In 2014, AMAG started up a second hot-rolling mill, a plate production center, and expanded its cast house and its recycling capacity, Wieser says.

“Slab is our material going into the rolling mills.” Between 75 and 80 percent of the molten metal is from recycled aluminum, which Wieser claims is a higher percentage than competing remelters. 

The second hot rolling mill produces a wider and heavier gauge product: Sheet and plate can be up to 6 inches thick by 90 inches wide. “For tread plate, we go up to 82 inches wide,” says Wieser.

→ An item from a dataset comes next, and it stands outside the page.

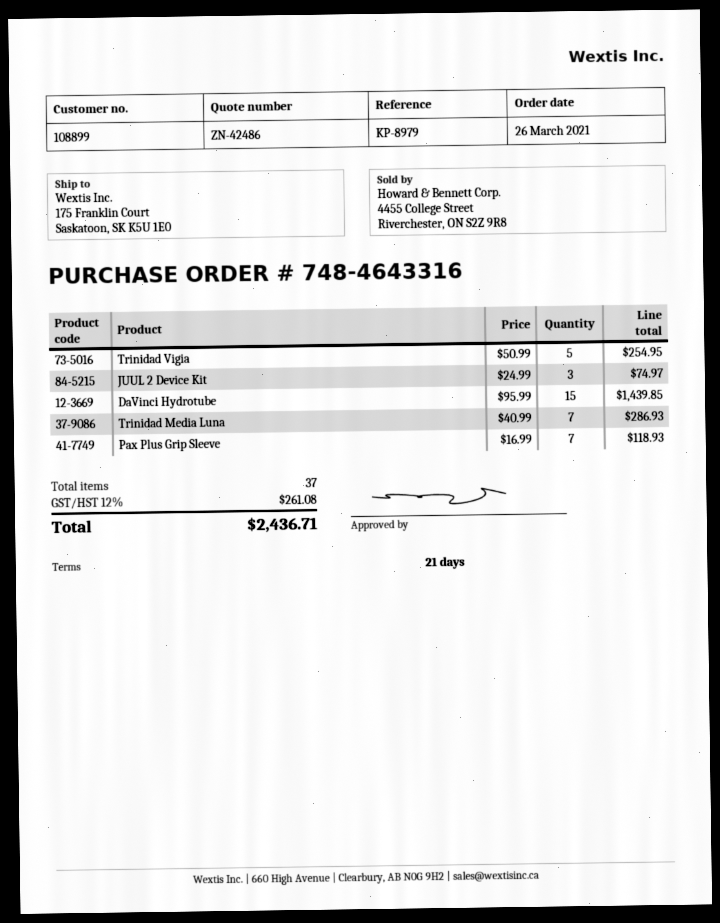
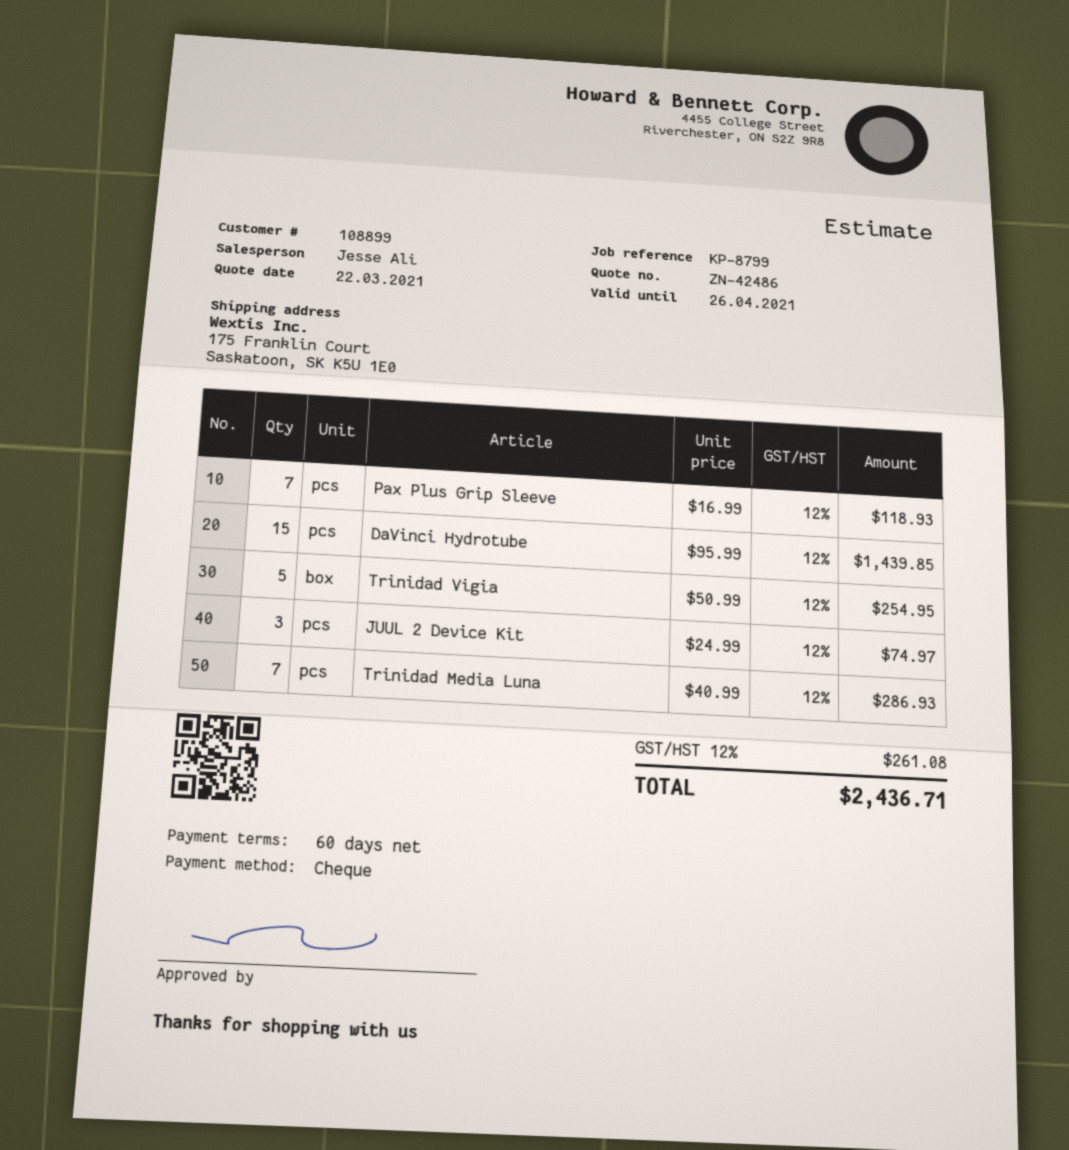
payment terms: 21 days -> 60 days
reference: KP-8979 -> KP-8799

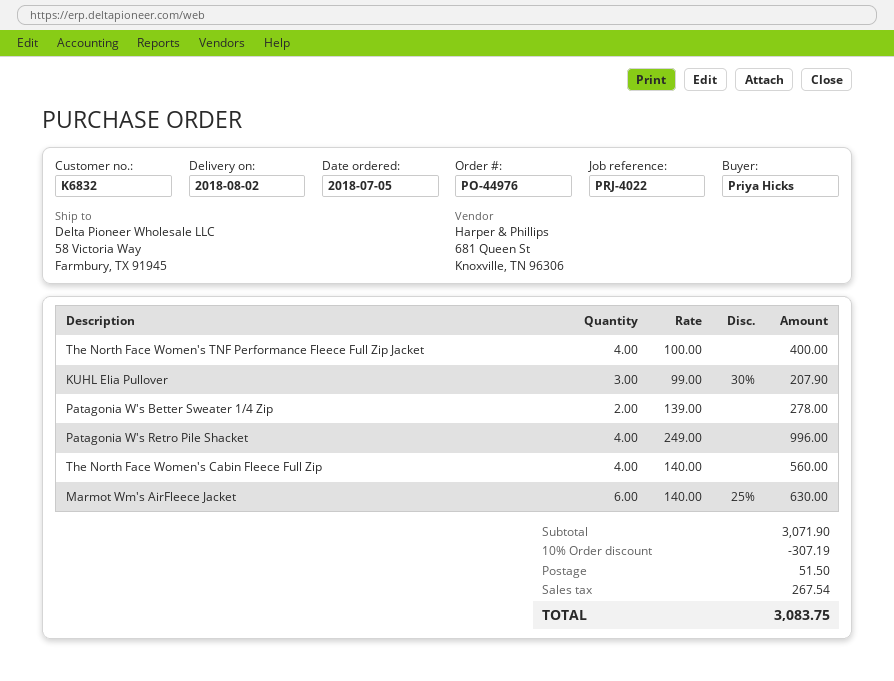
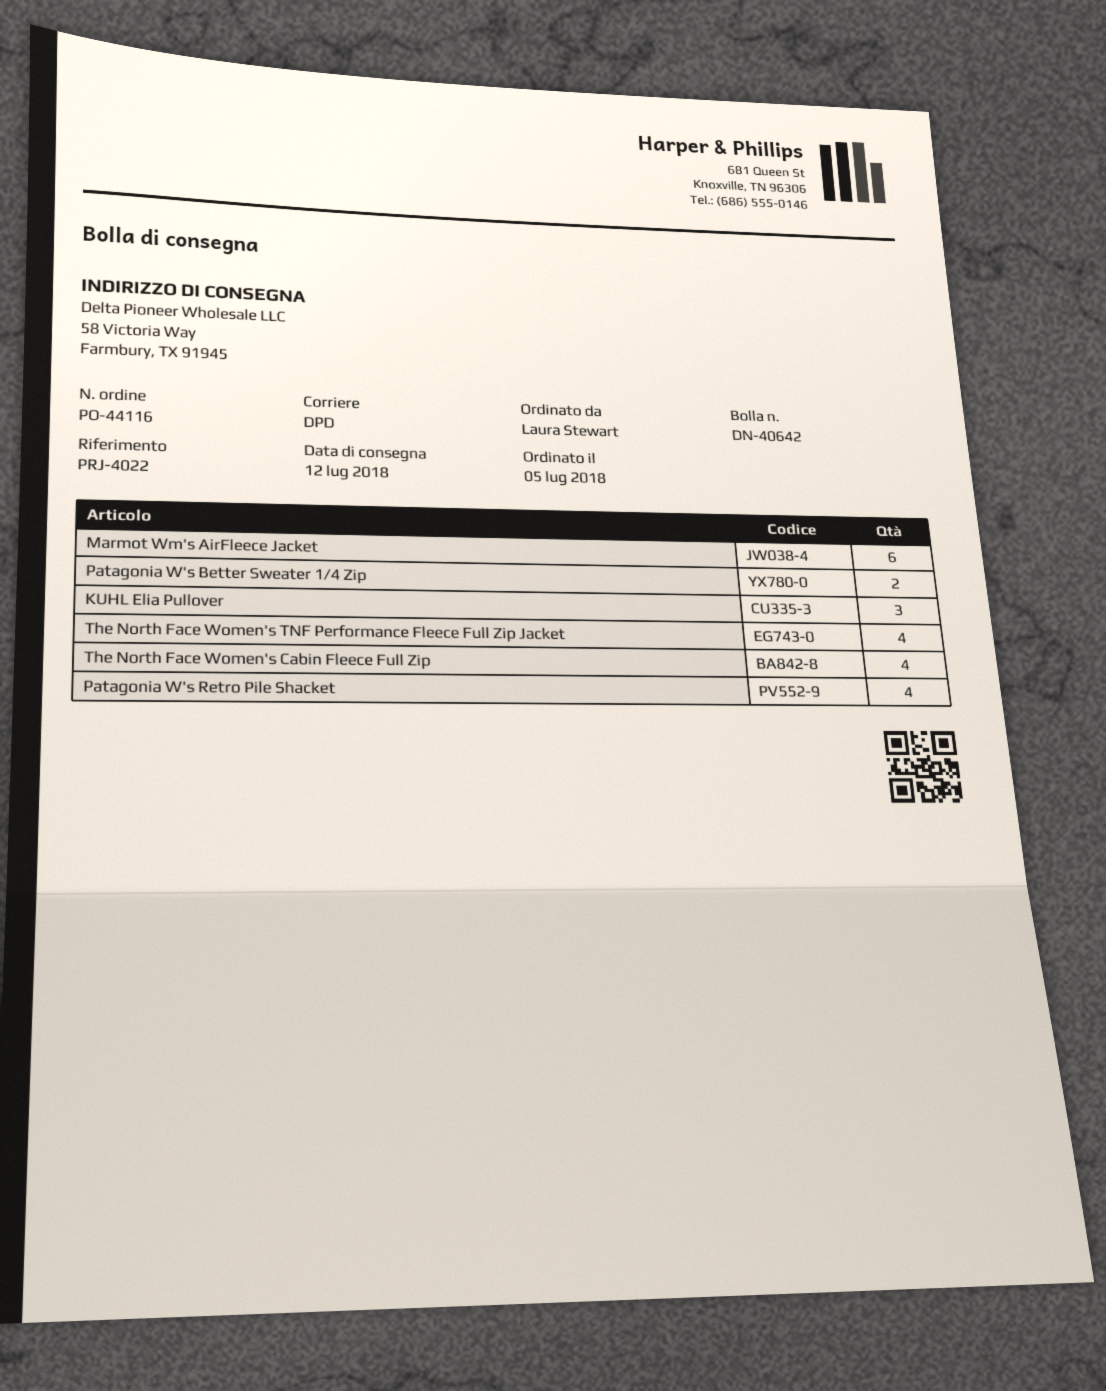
order number: PO-44976 -> PO-44116
delivery date: 2018-08-02 -> 2018-07-12
ordered by: Priya Hicks -> Laura Stewart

Beyond that stage, AMAG will add wide cold rolling mills and a continuous heat treatment line for coil. The wider material is what customers in aerospace, automotive and other sectors want. “We can offer more capabilities based on the width,” says Wieser, adding, “It is a mitigation risk for the customer to have two large hot rolling mills and two large cold rolling mills.” By doubling production, there is pretty much a zero chance AMAG would miss a promised delivery. 

The second cold mill and heat treatment facility will be fully operational next year. In all, AMAG has invested €520 million in the accumulated projects.

The company exports about 85 percent of its volume; 50 percent is consumed by Western European customers, 25 percent goes to North America and 5 percent is shipped to Asia.

“We have been exporting to the United States more than 25 years and we continuously increase that,” Wieser says. 

Alouette

One part of AMAG’s global footprint lies in Sept-Iles, Quebec, at the mouth of the St. Lawrence River. That is where Alouette Aluminerie produced around 600,000 metric tons of ingots last year. The largest smelter in North America is co-owned by Rio Tinto, Marubeni Metals & Minerals Canada, Hydro Aluminium, AMAG and the provincial government (Investissement Quebec). AMAG takes 20 percent of the output and “most of the product is shipped to the American market. We barely bring any metal to Europe,” says Wieser.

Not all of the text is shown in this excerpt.